Trustworthy AI / Cybersecurity

How to Automate AI Model Documentation with the NVIDIA MCG Toolkit

As AI models grow in complexity and regulatory scrutiny intensifies under frameworks including  California’s AB-2013 and the EU AI Act, software teams face a challenge beyond delivering great code: They need to produce comprehensive, auditable model documentation before the models are released.

Model cards describe how a model works, its intended use and license, training data, performance, and limitations.
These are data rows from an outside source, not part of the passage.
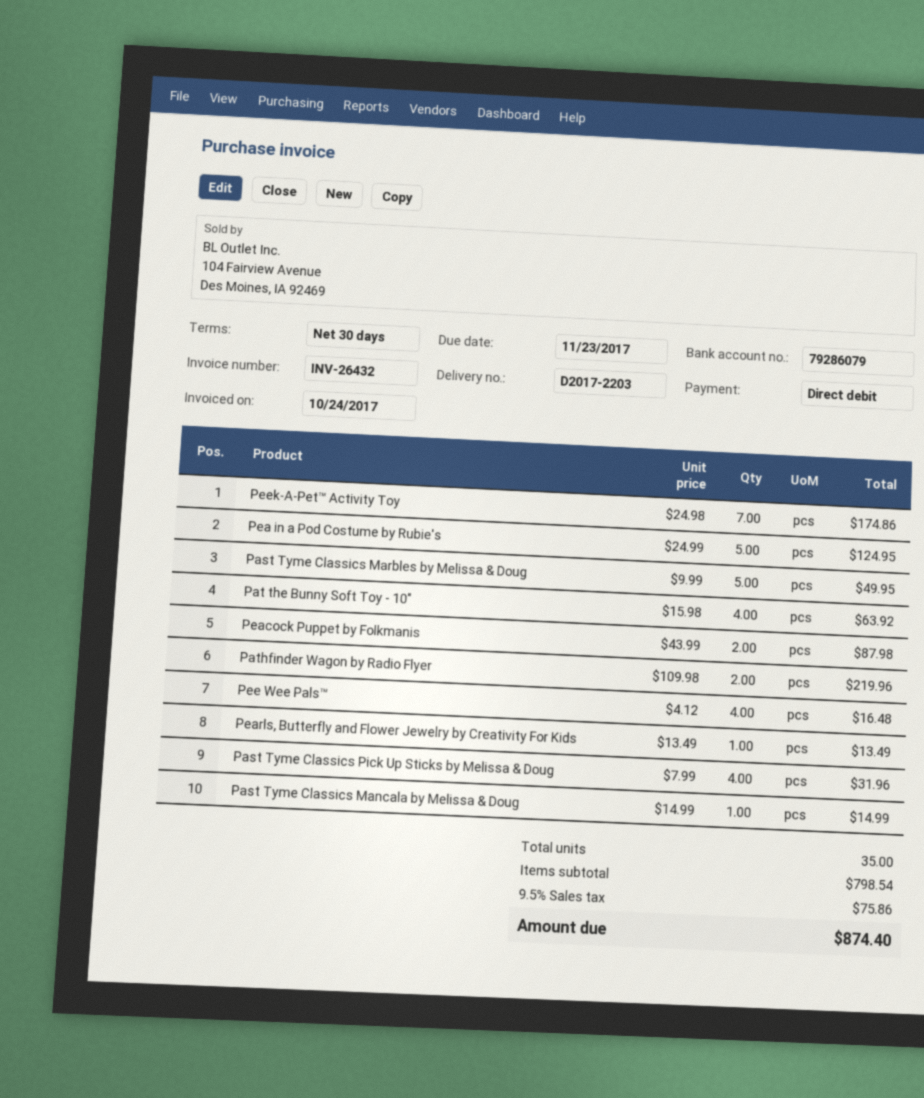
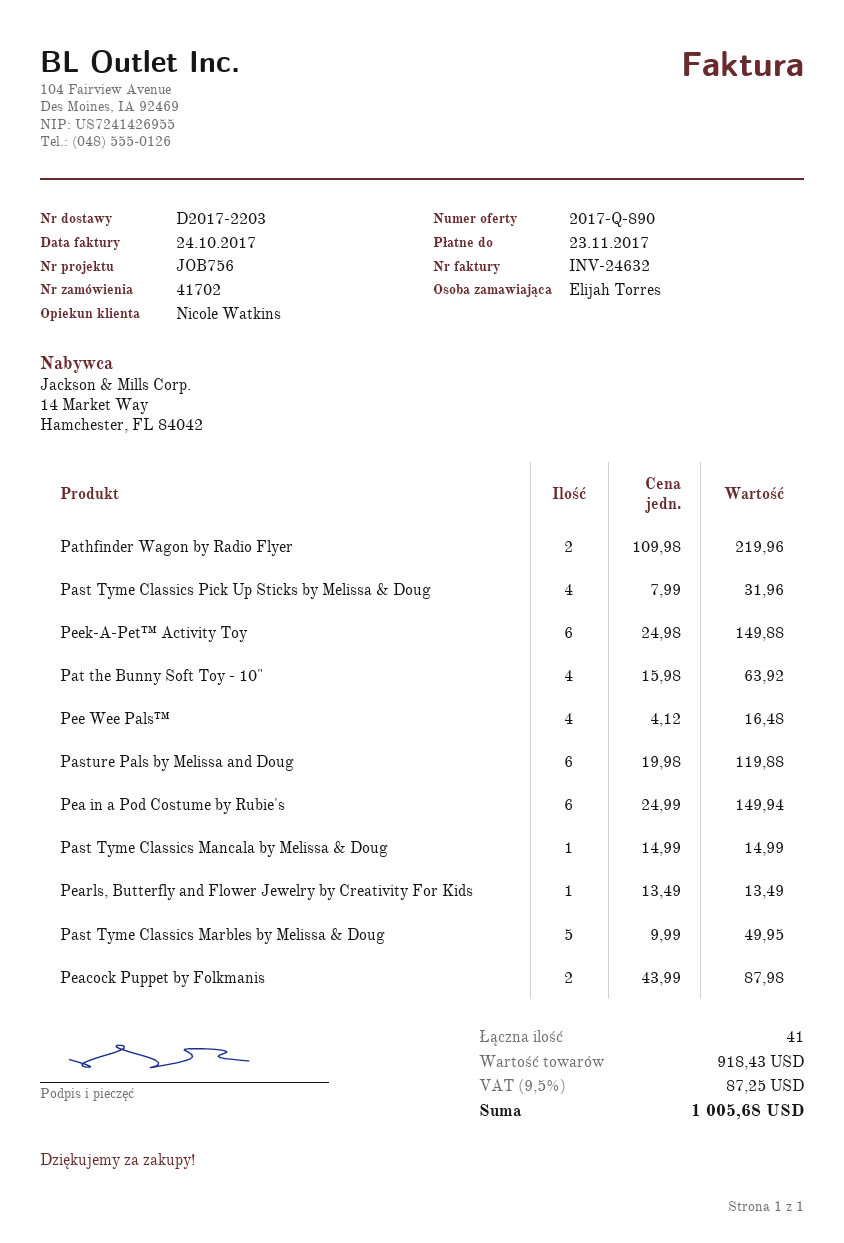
invoice number: INV-26432 -> INV-24632
Peek-A-Pet™ Activity Toy: 7 x 24.98 = 174.86 -> 6 x 24.98 = 149.88
Pea in a Pod Costume by Rubie's: 5 x 24.99 = 124.95 -> 6 x 24.99 = 149.94
Pasture Pals by Melissa and Doug: none -> 6 x 19.98 = 119.88
total quantity: 35 -> 41
subtotal: 798.54 -> 918.43
tax: 9.5% = 75.86 -> 9.5% = 87.25
total: 874.40 -> 1005.68

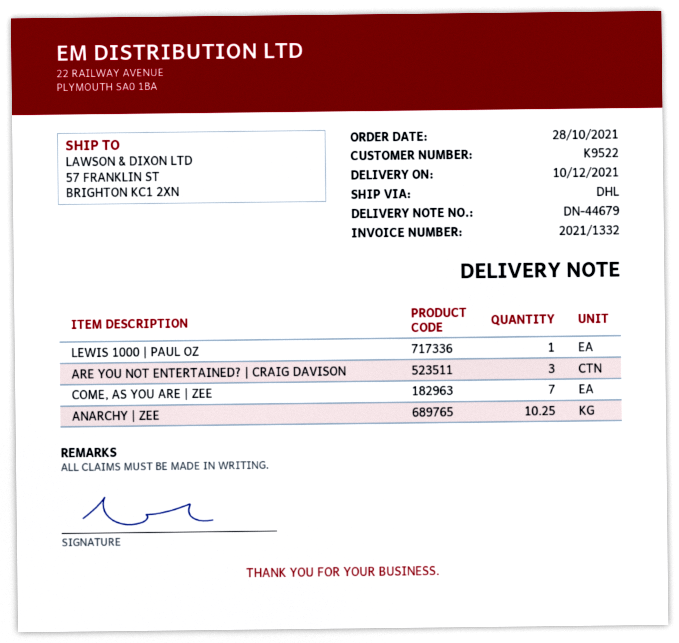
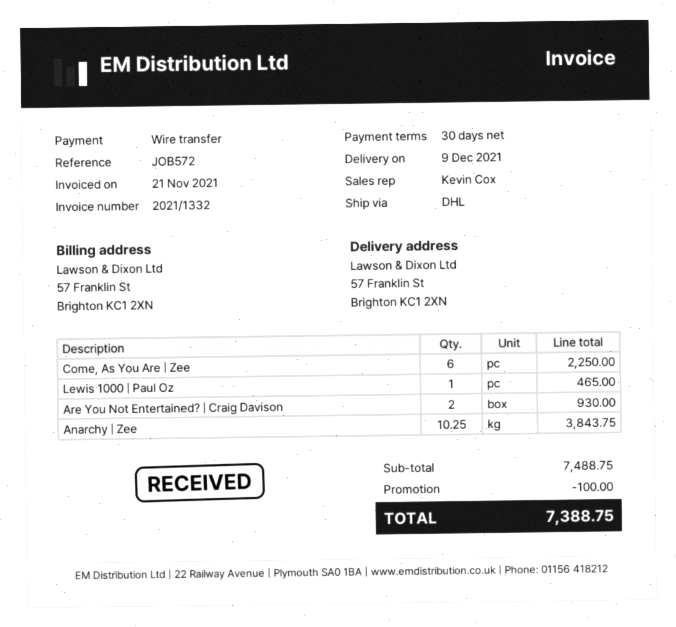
delivery date: 2021-12-10 -> 2021-12-09
ARE YOU NOT ENTERTAINED? | CRAIG DAVISON: 3 -> 2
COME, AS YOU ARE | ZEE: 7 -> 6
They promote transparency and accountability so downstream users—customers, regulators, and affected communities—can make informed decisions when selecting and deploying AI. That audience extends beyond developers: Policymakers, procurement teams, and risk assessors rely on model cards to evaluate fitness for use and compare models across vendors.

In practice, creating model cards manually is tedious and slow. Documentation lags behind development, and metadata is often outdated by ship date. As models grow more complex, inconsistent formatting and missing required fields create unnecessary audit risk and slow adoption. The NVIDIA model card generator (MCG) toolkit automates and standardizes model documentation in Model Card++ format in under a minute, by reading directly from source data.

Introducing the NVIDIA MCG toolkit

The MCG toolkit is a containerized pipeline that automates the generation of model cards by reading in the model source code. It follows a modular Ingestion → Extraction → Rendering pipeline. A central orchestrator receives your request—either a URL or an uploaded file—coordinates the workflow, and returns a complete model card. Each stage runs as a separate service, so you can update or swap individual components without affecting the rest of the pipeline.

How the MCG toolkit works

The toolkit exposes an interactive UI that accepts a URL (GitHub, GitLab, HuggingFace, or any public web page) or an uploaded file (ZIP, PDF, DOCX, or Markdown). A REST API is also available for programmatic integration. 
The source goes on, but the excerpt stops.